Berdasarkan kaidah ini, manakala seseorang menjumpai suatu keraguan mengenai hukum suatu perkara, maka diperlakukan hukum yang telah ada atau yang ditetapkan pada masa yang telah lewat, sampai ada hukum lain yang merubahnya, karena apa yang telah ada lebih dapat diyakini.

 3. Kaidah ketiga
 الضرر يزال
“Kemudhorotan itu harus dihilangkan.”
Redaksi kata-kata dalam kaidah ini, menunjukkan, bahwa kemudhorotan yang telah terjadi wajib dihilangkan.
Madharrah itu adalah lawan kata dari memperoleh manfaat. Yang berasal dari fi’il madhi (ضرّ يضرّ) yang berarti kekurangan yang ada dalam suatu hal atau bisa juga disebut dengan bahaya.
 Qaidah ini berasal dari hadis:
لا ضرر ولا ضرار
 “tidak boleh membuat kemudhorotan dengan membalas dengan kemudhorotan.” (HR. Ibnu Majah, ra) Sedangkan, arena dalam kaidah ini sangat luas, mencakup sebagian besar dari masalah-masalah fiqh. Di antaranya ia mengembalikan barang yang telah dibeli, karena ada cacat, disyari’atkan berbagai macam khiyar, syuf’ah dan hudud. Dari qaidah ini, dapat diambil beberapa pengertian, yakni :
1. Yang pertama tidak boleh membahayakan, ini yang utama. Artinya, seseorang tidak boleh membahayai diri dan harta orang lain. Karena dharar (bahaya) itu adalah suatu kedoliman. Dan kedholiman itu dilarang. Seperti jika seseorang memiliki hak untuk lewat pada jalan milik orang lain, maka seseorang tersebut tidak boleh melarang yang lain untuk tidak lewat pada jalan itu.

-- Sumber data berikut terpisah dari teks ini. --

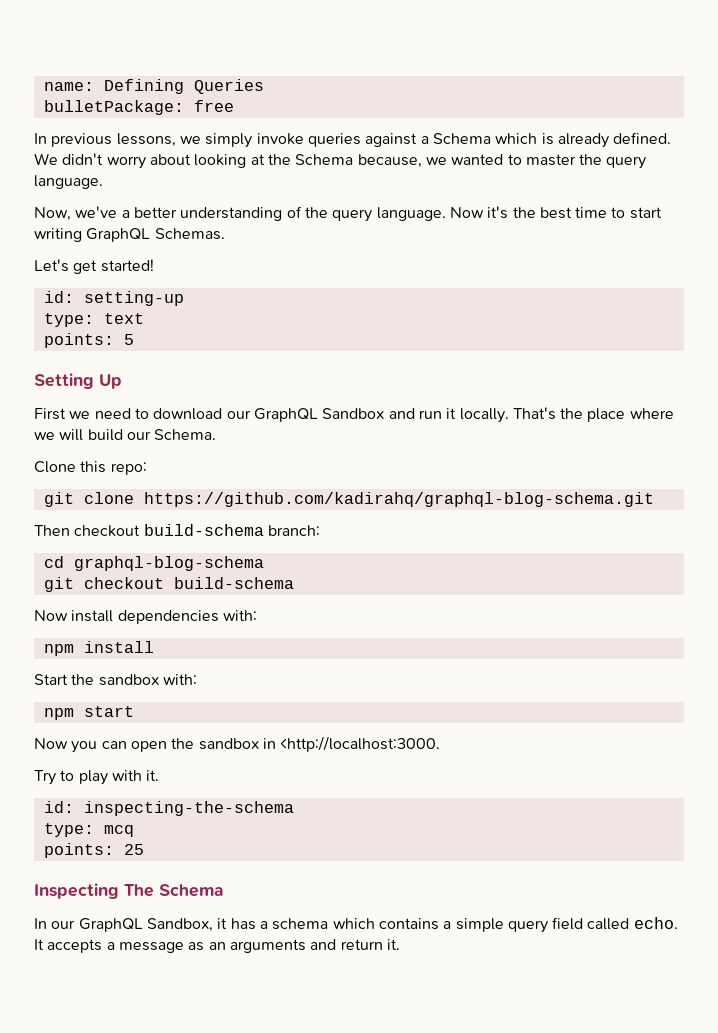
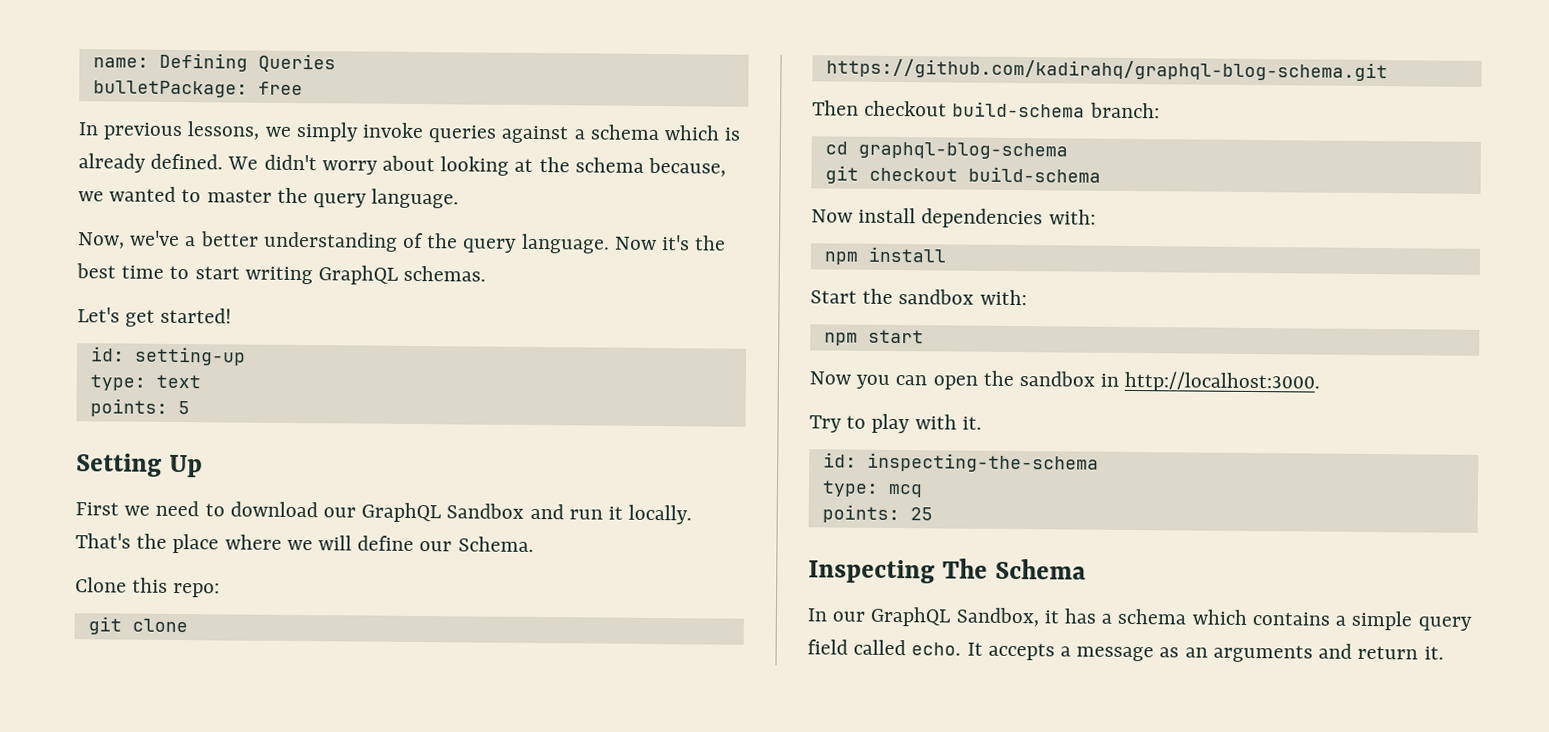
- In previous lessons, we simply invoke queries against a Schema which is already defined.
+ In previous lessons, we simply invoke queries against a schema which is already defined.
- We didn't worry about looking at the Schema because, we wanted to master the query language.
+ We didn't worry about looking at the schema because, we wanted to master the query language.
- Now it's the best time to start writing GraphQL Schemas.
+ Now it's the best time to start writing GraphQL schemas.
- That's the place where we will build our Schema.
+ That's the place where we will define our Schema.
- Now you can open the sandbox in <http://localhost:3000.
+ Now you can open the sandbox in http://localhost:3000.

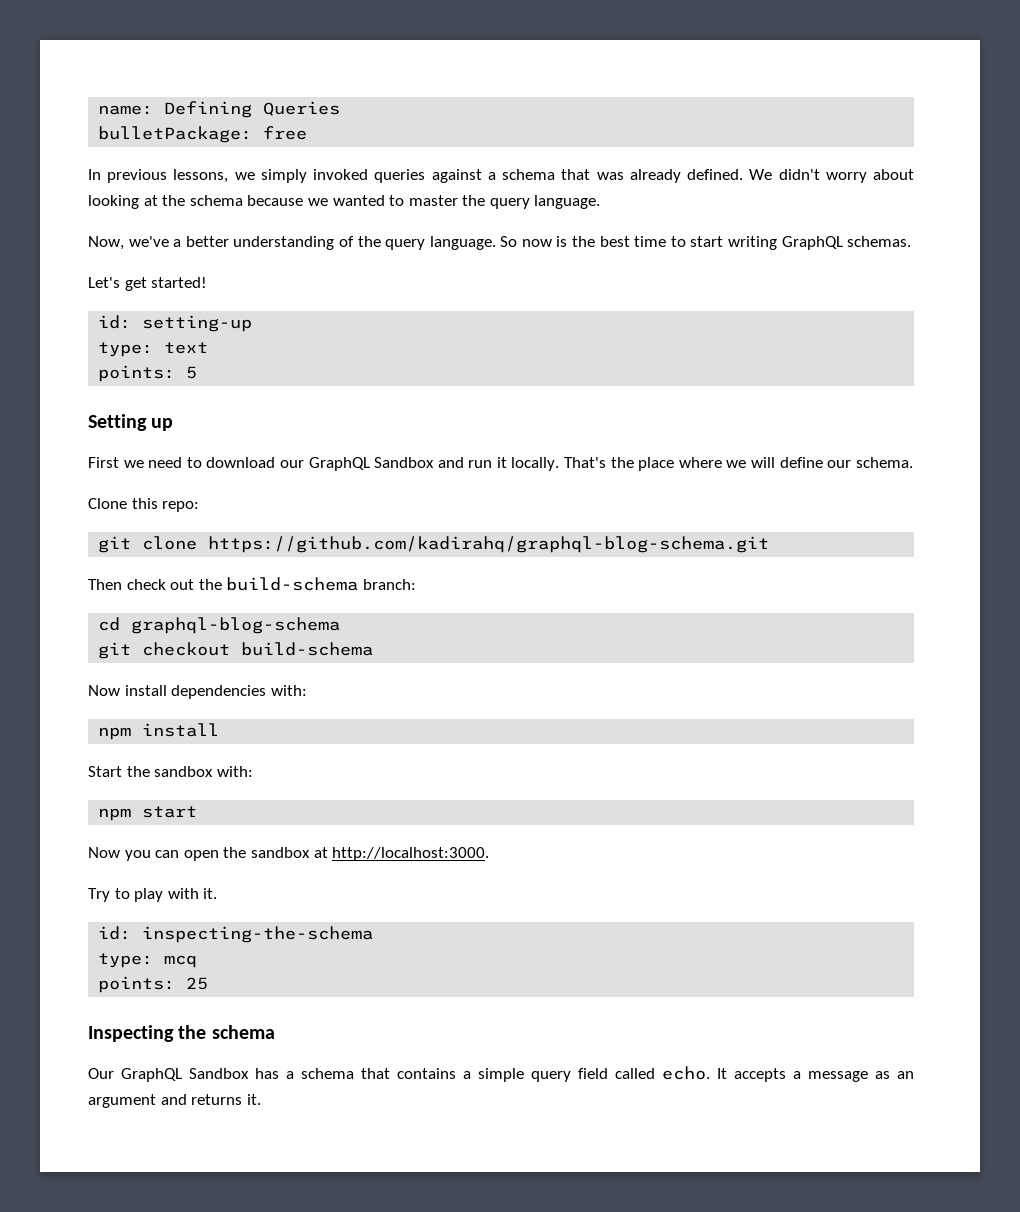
- In previous lessons, we simply invoke queries against a schema which is already defined.
+ In previous lessons, we simply invoked queries against a schema that was already defined.
- We didn't worry about looking at the schema because, we wanted to master the query language.
+ We didn't worry about looking at the schema because we wanted to master the query language.
- Now it's the best time to start writing GraphQL schemas.
+ So now is the best time to start writing GraphQL schemas.
- Setting Up
+ Setting up
- That's the place where we will define our Schema.
+ That's the place where we will define our schema.
- Then checkout build-schema branch:
+ Then check out the build-schema branch:
- Now you can open the sandbox in http://localhost:3000.
+ Now you can open the sandbox at http://localhost:3000.
- Inspecting The Schema
- In our GraphQL Sandbox, it has a schema which contains a simple query field called echo.
+ Inspecting the schema
+ Our GraphQL Sandbox has a schema that contains a simple query field called echo.
- It accepts a message as an arguments and return it.
+ It accepts a message as an argument and returns it.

2. Bahwa tidak boleh menyambut dharar (kebahayaan) dengan bahaya yang serupa.
Dalam kaidah lain:
الضرر لا يزال بمثله
“kemudhorotan tidak dapat dihilangkan dengan kemudhorotan yang sebanding (serupa).”

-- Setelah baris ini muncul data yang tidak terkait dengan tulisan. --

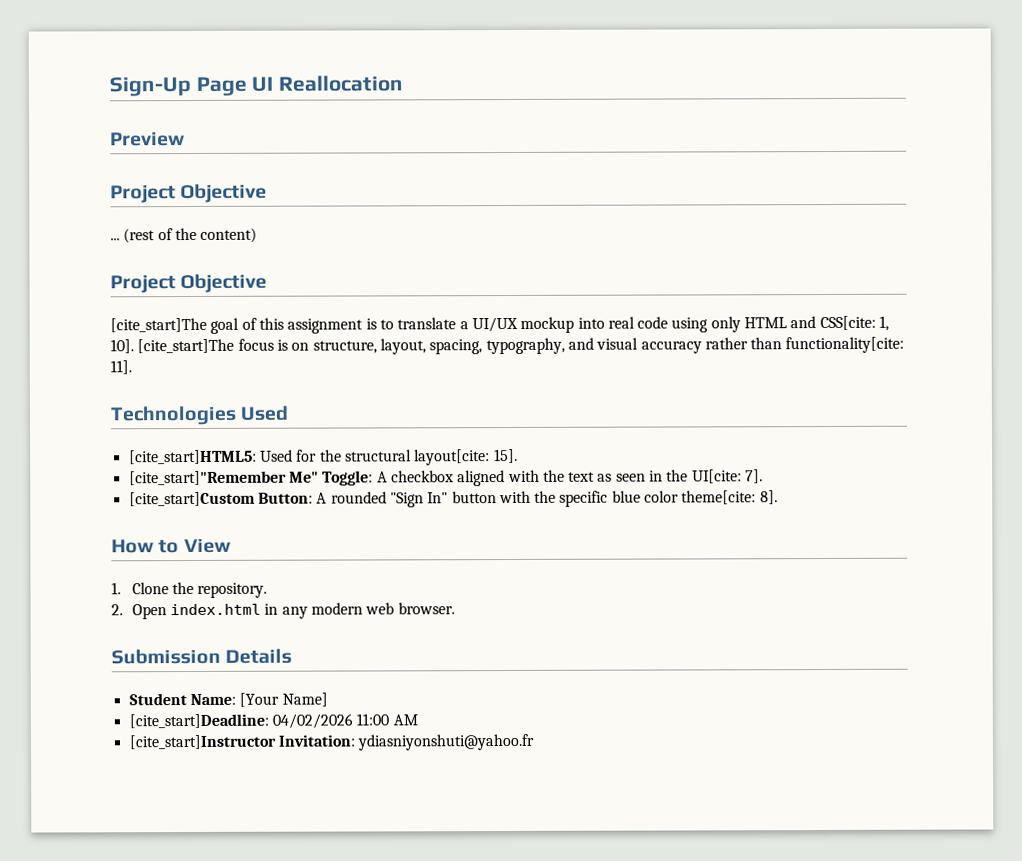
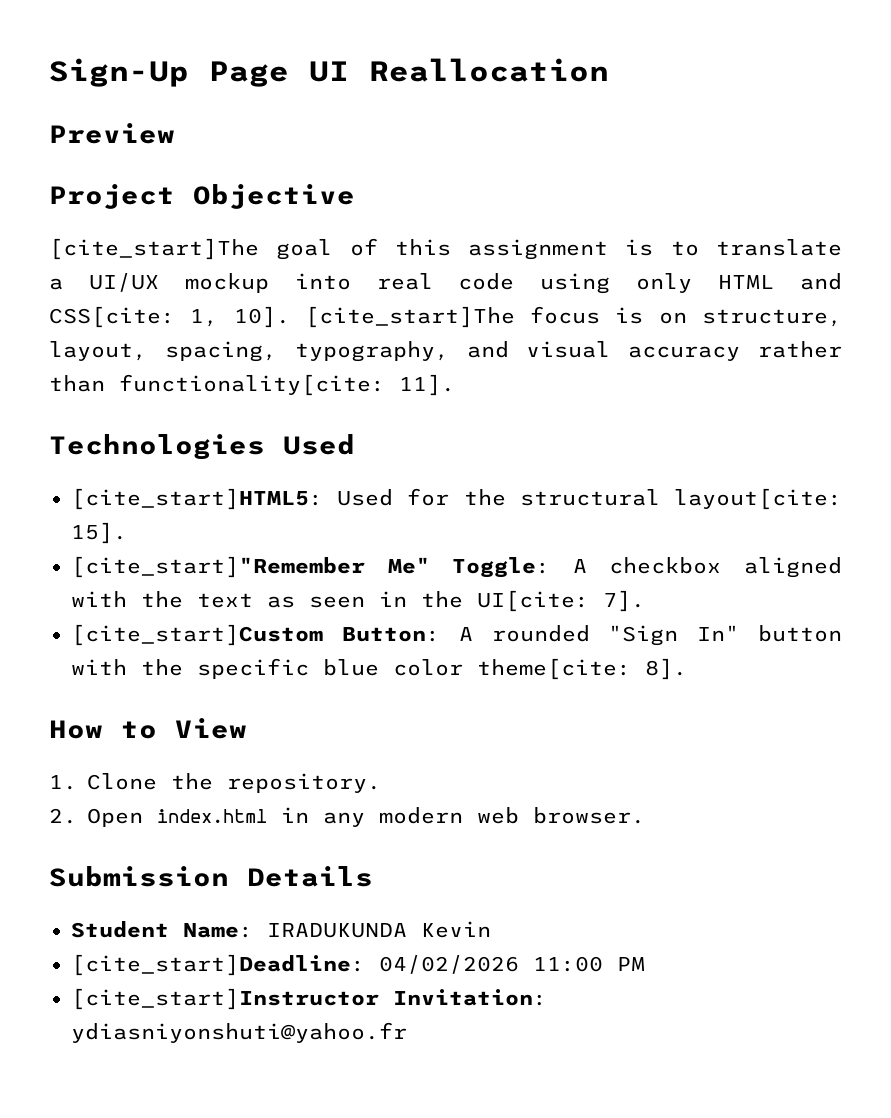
- ... (rest of the content)
- Project Objective
- Student Name: [Your Name]
+ Student Name: IRADUKUNDA Kevin
- [cite_start]Deadline: 04/02/2026 11:00 AM
+ [cite_start]Deadline: 04/02/2026 11:00 PM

Misalnya, seseorang yangs edang kelaparan tidak boleh mengambil makanan orang lain yang juga akan mati kelaparan apabila makanannya hilang. Begitu juga, dokter dilarang mengobati pasien yang memerlukan darah, dengan mengambil darah orang lain yang apabila diambil darahnya akan mengalami penyakit kekurangan darah.

4. Qaidah keempat
المشقّة تجلب التيسير
“kesukaran itu mendatangkan kemudahan.”
Qaidah ini berdasarkan kepada:
وما جعل عليكم فى الدين من حرج. (الحجّ: 78)
“dan dia (Allah) tidak menjadikan untuk kamu dalam agama ini suatu kesulitan.

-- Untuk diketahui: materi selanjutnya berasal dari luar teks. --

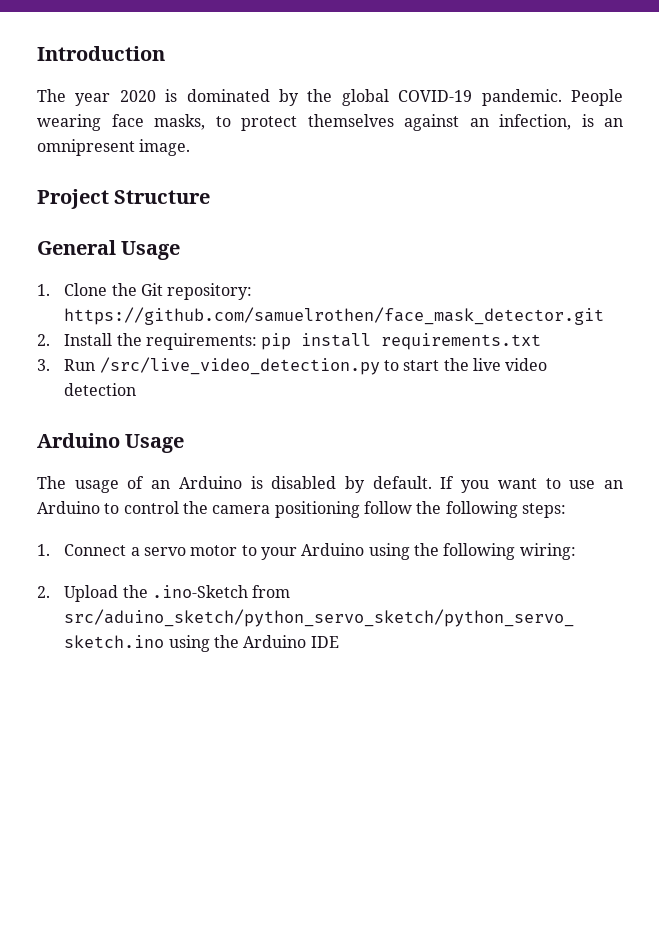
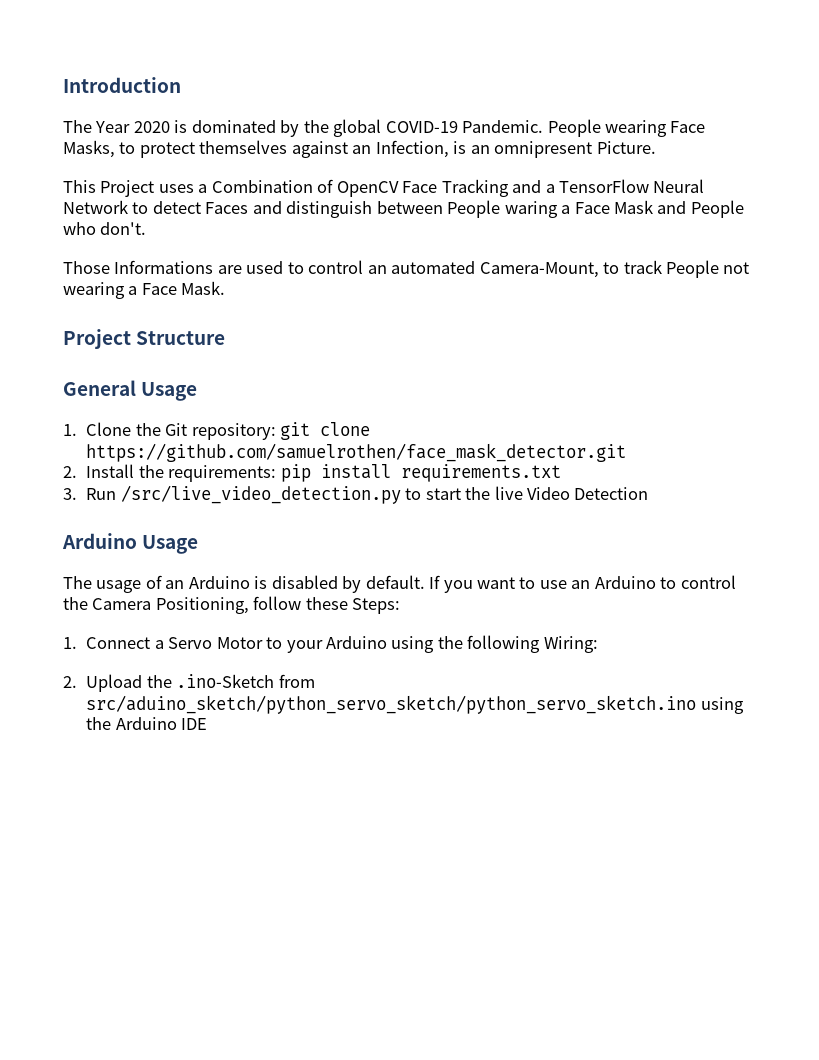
- The year 2020 is dominated by the global COVID-19 pandemic.
+ The Year 2020 is dominated by the global COVID-19 Pandemic.
- People wearing face masks, to protect themselves against an infection, is an omnipresent image.
+ People wearing Face Masks, to protect themselves against an Infection, is an omnipresent Picture.
+ This Project uses a Combination of OpenCV Face Tracking and a TensorFlow Neural Network to detect Faces and distinguish between People waring a Face Mask and People who don't.
+ Those Informations are used to control an automated Camera-Mount, to track People not wearing a Face Mask.
- 1. Clone the Git repository: https://github.com/samuelrothen/face_mask_detector.git
+ 1. Clone the Git repository: git clone https://github.com/samuelrothen/face_mask_detector.git
- 3. Run /src/live_video_detection.py to start the live video detection
+ 3. Run /src/live_video_detection.py to start the live Video Detection
- If you want to use an Arduino to control the camera positioning follow the following steps:
+ If you want to use an Arduino to control the Camera Positioning, follow these Steps:
- 1. Connect a servo motor to your Arduino using the following wiring:
+ 1. Connect a Servo Motor to your Arduino using the following Wiring:

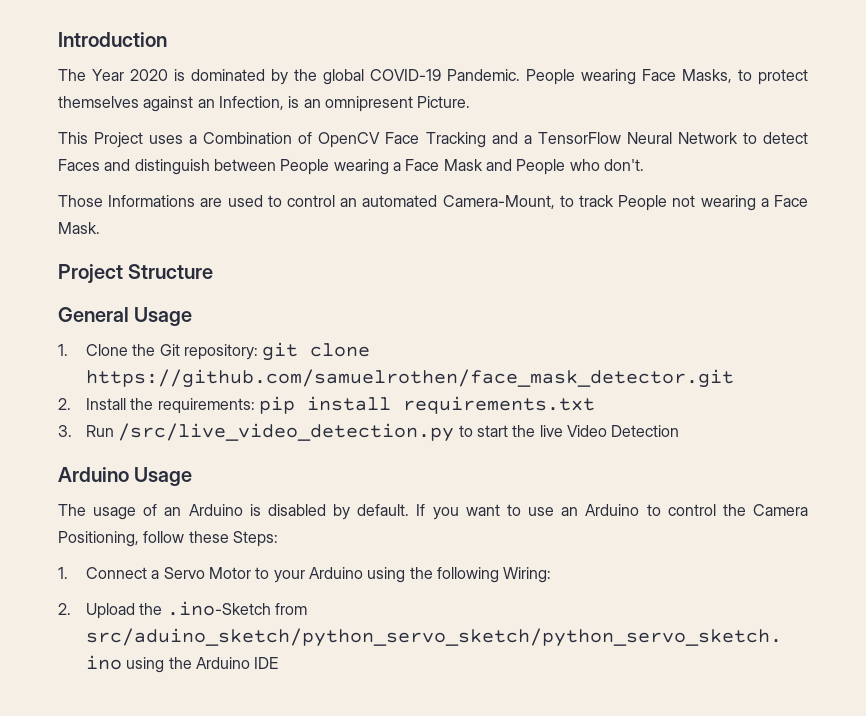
- This Project uses a Combination of OpenCV Face Tracking and a TensorFlow Neural Network to detect Faces and distinguish between People waring a Face Mask and People who don't.
+ This Project uses a Combination of OpenCV Face Tracking and a TensorFlow Neural Network to detect Faces and distinguish between People wearing a Face Mask and People who don't.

يريد الله بكم اليسرى ولا يريد بكم العسر (البقرة: 185)
“Allah menghendaki bagimu dan tidak mengehendaki baginya kemudahan dan tidak menghendaki bagimu kesulitan.”
Dalam keadaan musafir, dibolehkan mengqoshor salat (jumlah rakaat), dari empat rakaat menjadi dua rakaat.
Selain daripada dibolehkan mengqashar salat bagi musafir, masih banyak furu’iyah yang bernaung di bawah qaidah ini, antara lain: dibolehkan berbuka puasa bagi musafir dan orang sakit, dibolehkan makan bangkai atau makanan lain yang diharamkan di saat di mana tidak ada makanan selain bangkai yang diharamkan itu. Dari qaidah keempat ini dapat dikemukakan beberapa qaidah:
الأمر إذا ضاق اتّسع
 “suatu perkara apabila sempit menjadi luas.”
Qaidah di atas dapat diartikan sebagai. Kesulitan yang dijumpai oleh orang mukallaf dalam melaksanakan hokum syara’ itu menjadi sebab syar’I yang sah untuk memudahkan dan meringankan mukallaf tersebut dari masalah yang ia hadapi.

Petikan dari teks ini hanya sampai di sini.